(Web page edit records)
'''
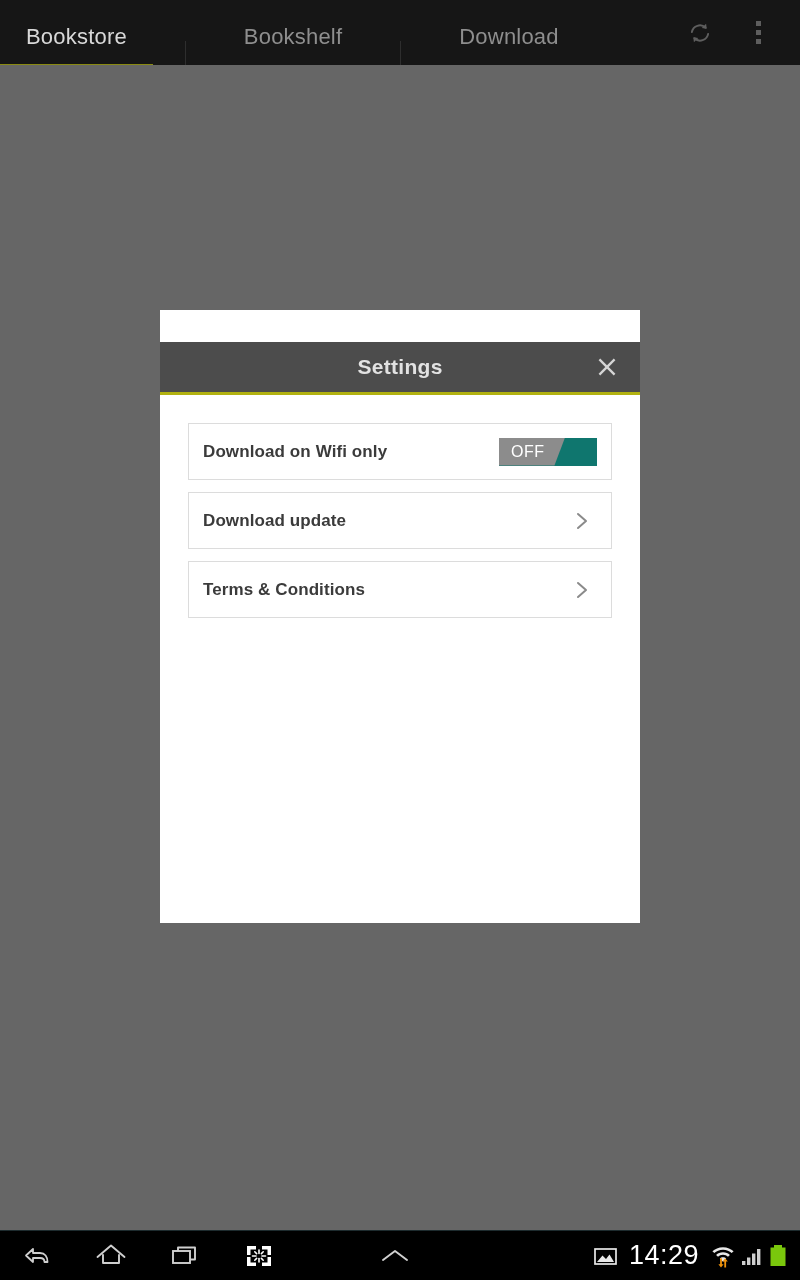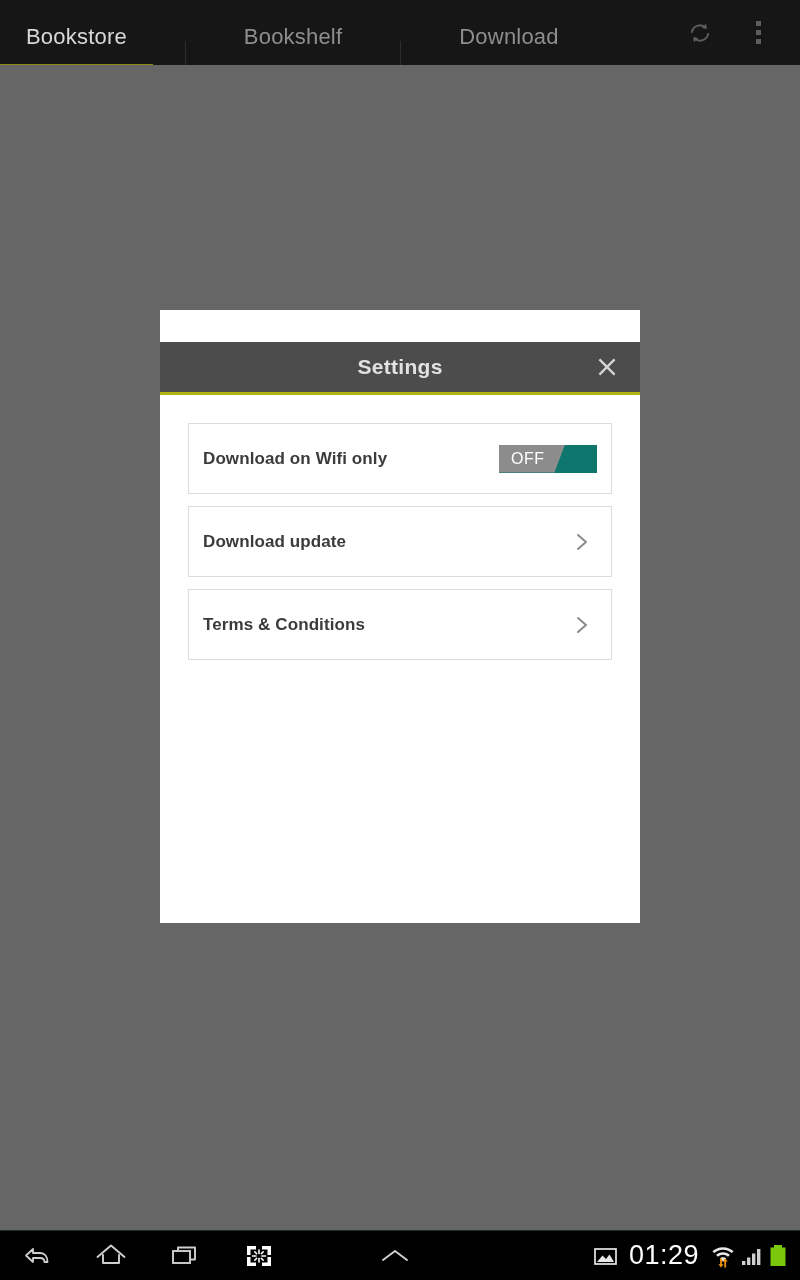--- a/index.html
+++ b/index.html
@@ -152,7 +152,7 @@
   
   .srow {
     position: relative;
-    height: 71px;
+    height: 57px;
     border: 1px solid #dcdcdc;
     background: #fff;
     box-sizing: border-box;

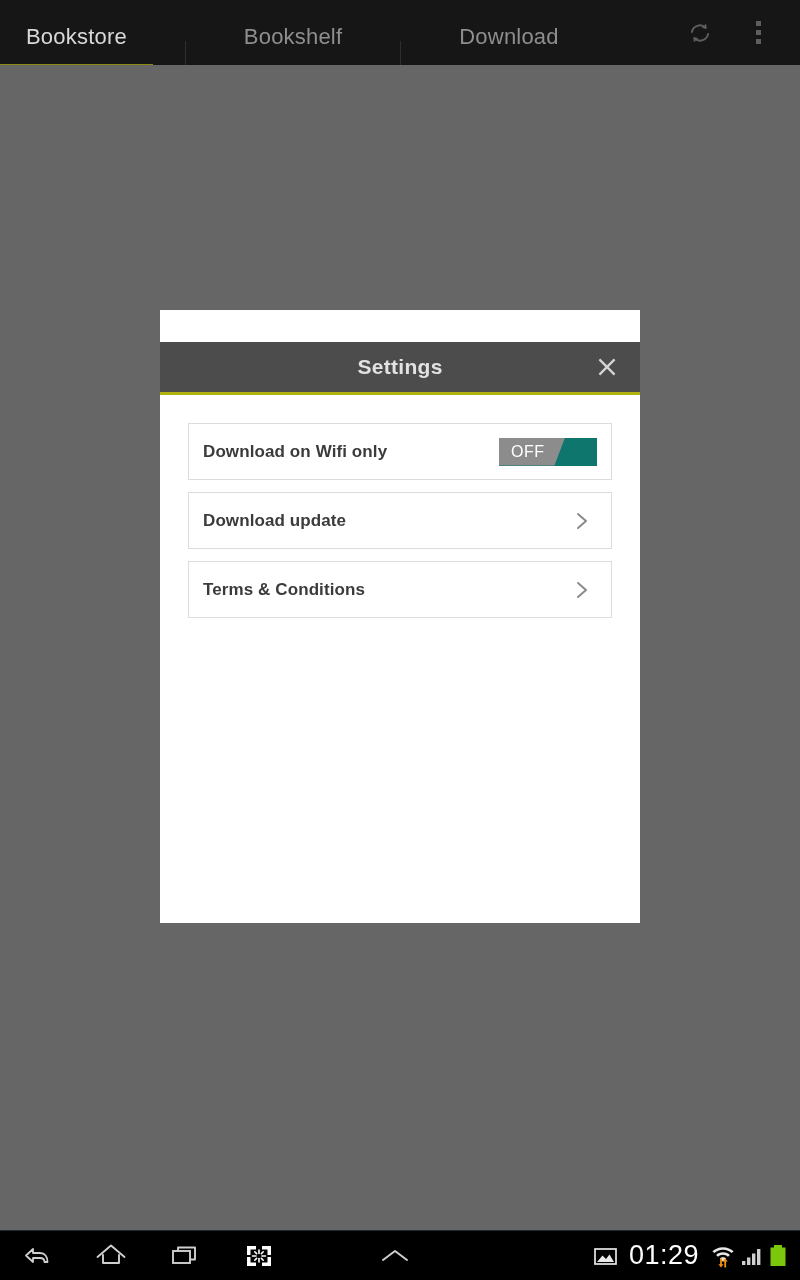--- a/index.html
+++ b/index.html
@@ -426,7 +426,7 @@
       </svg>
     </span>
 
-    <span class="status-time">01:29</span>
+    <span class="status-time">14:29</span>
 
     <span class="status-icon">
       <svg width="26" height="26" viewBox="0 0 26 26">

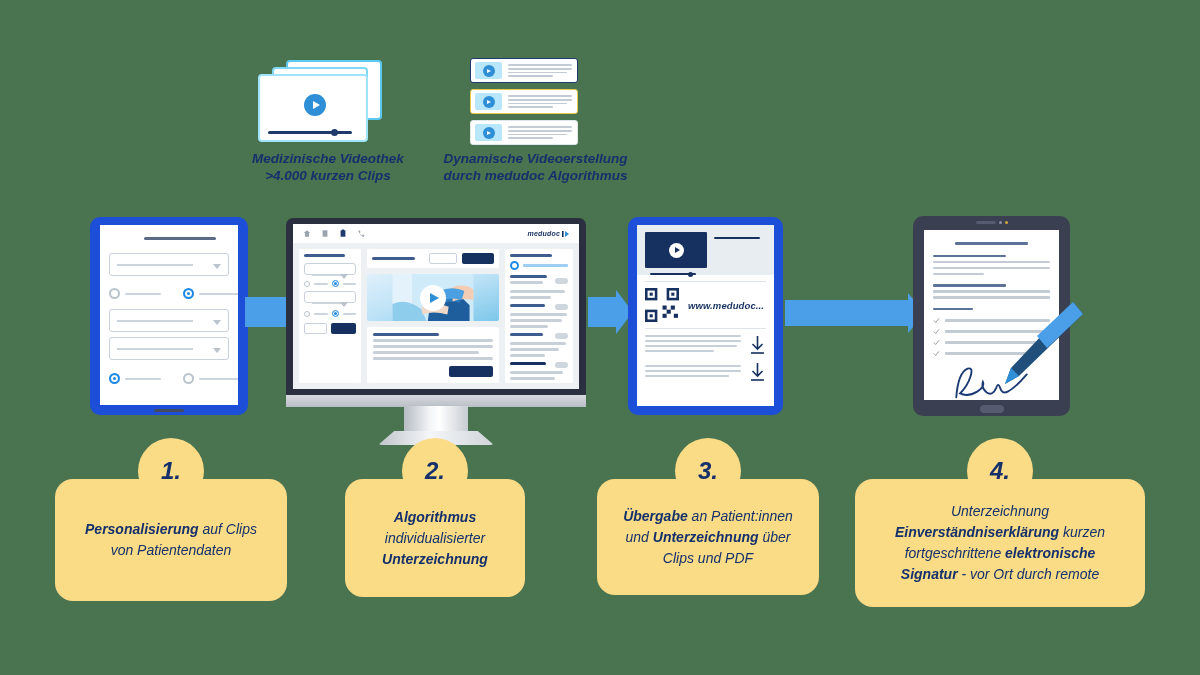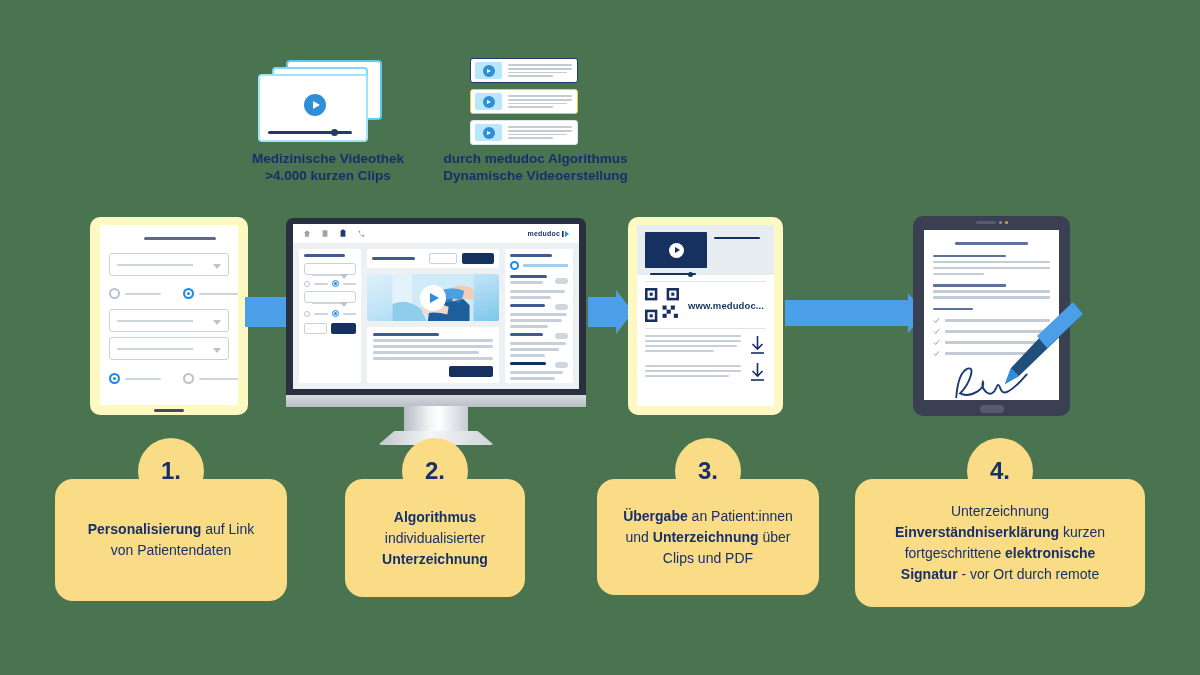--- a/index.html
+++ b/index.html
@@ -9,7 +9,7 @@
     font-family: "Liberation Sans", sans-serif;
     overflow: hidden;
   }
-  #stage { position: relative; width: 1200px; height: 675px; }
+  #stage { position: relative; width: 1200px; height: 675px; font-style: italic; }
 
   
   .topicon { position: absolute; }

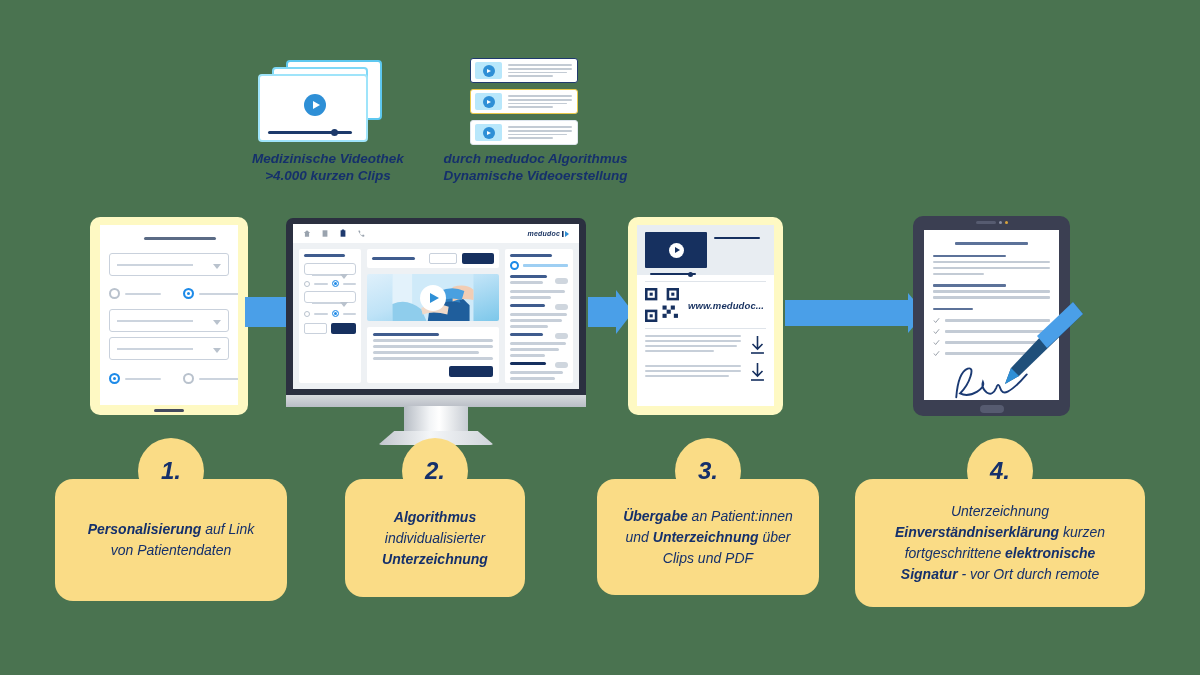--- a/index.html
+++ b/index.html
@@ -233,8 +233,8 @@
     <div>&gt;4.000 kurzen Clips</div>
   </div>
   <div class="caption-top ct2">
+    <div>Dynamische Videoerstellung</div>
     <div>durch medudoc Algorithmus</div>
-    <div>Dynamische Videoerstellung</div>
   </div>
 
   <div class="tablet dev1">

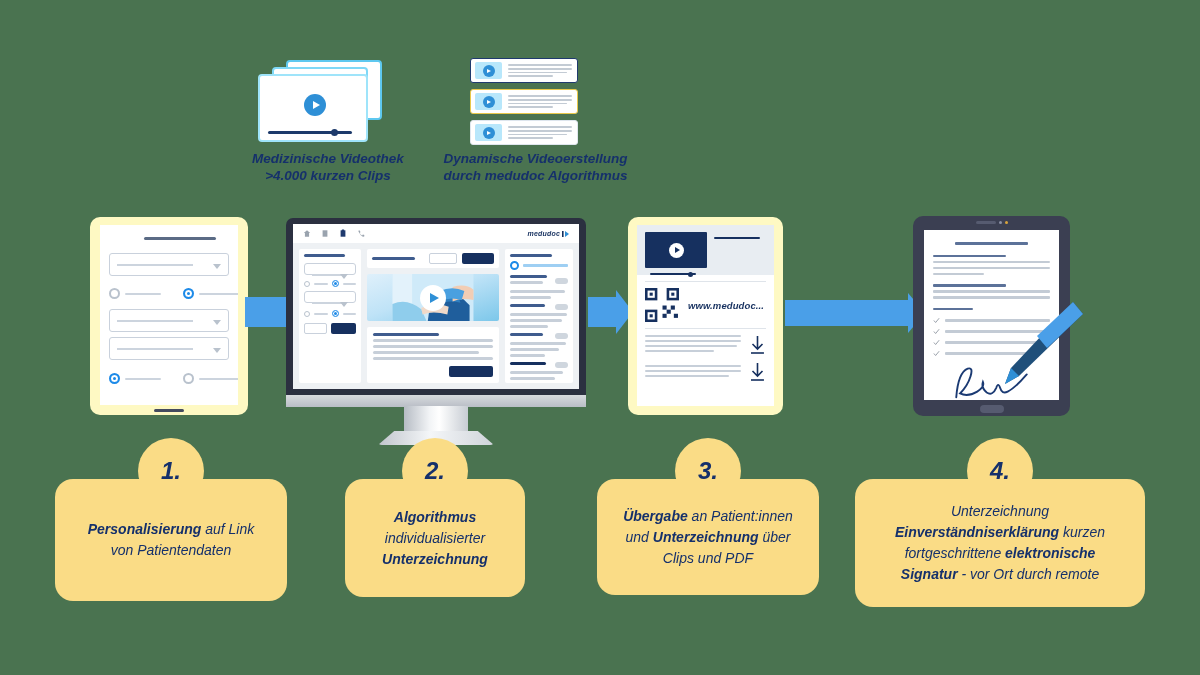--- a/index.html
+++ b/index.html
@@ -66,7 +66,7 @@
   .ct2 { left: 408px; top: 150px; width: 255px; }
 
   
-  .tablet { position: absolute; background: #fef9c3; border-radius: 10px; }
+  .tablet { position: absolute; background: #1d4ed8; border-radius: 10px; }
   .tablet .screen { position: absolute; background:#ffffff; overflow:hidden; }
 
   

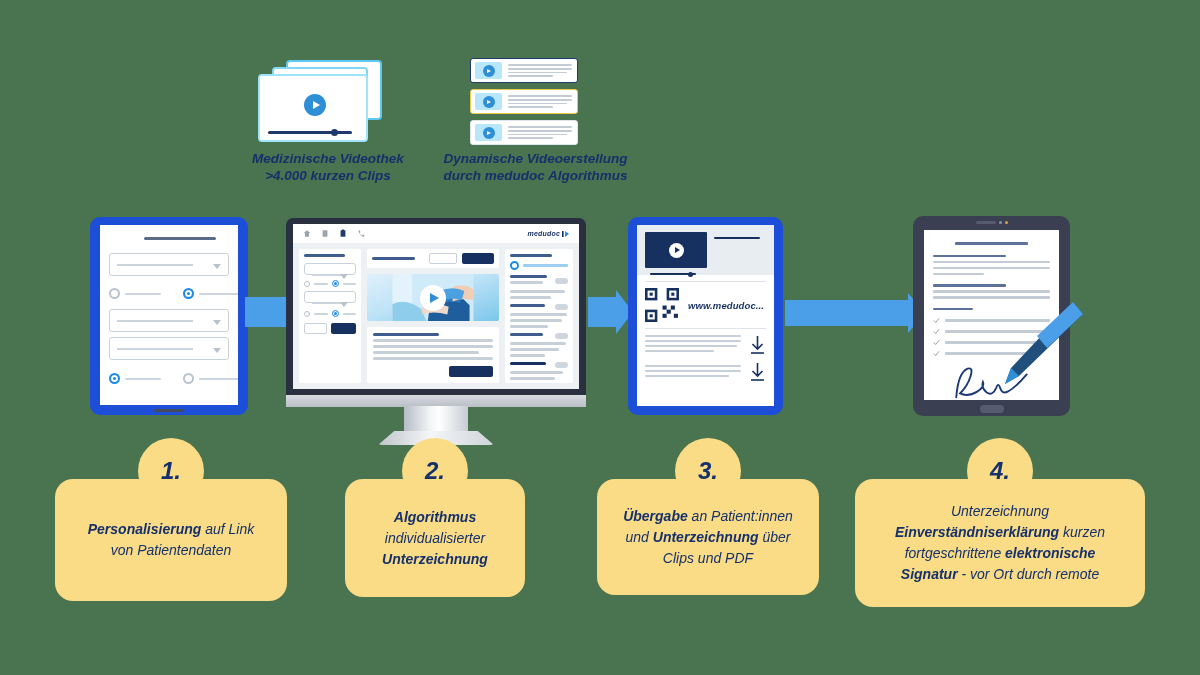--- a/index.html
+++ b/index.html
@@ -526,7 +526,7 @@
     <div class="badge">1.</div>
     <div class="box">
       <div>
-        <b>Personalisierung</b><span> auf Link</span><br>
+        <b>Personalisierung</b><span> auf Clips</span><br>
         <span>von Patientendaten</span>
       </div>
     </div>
'''
Work item => Skip the pictures and give the entries above again word for word.

Response area =>
--- a/index.html
+++ b/index.html
@@ -152,7 +152,7 @@
   
   .srow {
     position: relative;
-    height: 71px;
+    height: 57px;
     border: 1px solid #dcdcdc;
     background: #fff;
     box-sizing: border-box;

--- a/index.html
+++ b/index.html
@@ -426,7 +426,7 @@
       </svg>
     </span>
 
-    <span class="status-time">01:29</span>
+    <span class="status-time">14:29</span>
 
     <span class="status-icon">
       <svg width="26" height="26" viewBox="0 0 26 26">

--- a/index.html
+++ b/index.html
@@ -9,7 +9,7 @@
     font-family: "Liberation Sans", sans-serif;
     overflow: hidden;
   }
-  #stage { position: relative; width: 1200px; height: 675px; }
+  #stage { position: relative; width: 1200px; height: 675px; font-style: italic; }
 
   
   .topicon { position: absolute; }

--- a/index.html
+++ b/index.html
@@ -233,8 +233,8 @@
     <div>&gt;4.000 kurzen Clips</div>
   </div>
   <div class="caption-top ct2">
+    <div>Dynamische Videoerstellung</div>
     <div>durch medudoc Algorithmus</div>
-    <div>Dynamische Videoerstellung</div>
   </div>
 
   <div class="tablet dev1">

--- a/index.html
+++ b/index.html
@@ -66,7 +66,7 @@
   .ct2 { left: 408px; top: 150px; width: 255px; }
 
   
-  .tablet { position: absolute; background: #fef9c3; border-radius: 10px; }
+  .tablet { position: absolute; background: #1d4ed8; border-radius: 10px; }
   .tablet .screen { position: absolute; background:#ffffff; overflow:hidden; }
 
   

--- a/index.html
+++ b/index.html
@@ -526,7 +526,7 @@
     <div class="badge">1.</div>
     <div class="box">
       <div>
-        <b>Personalisierung</b><span> auf Link</span><br>
+        <b>Personalisierung</b><span> auf Clips</span><br>
         <span>von Patientendaten</span>
       </div>
     </div>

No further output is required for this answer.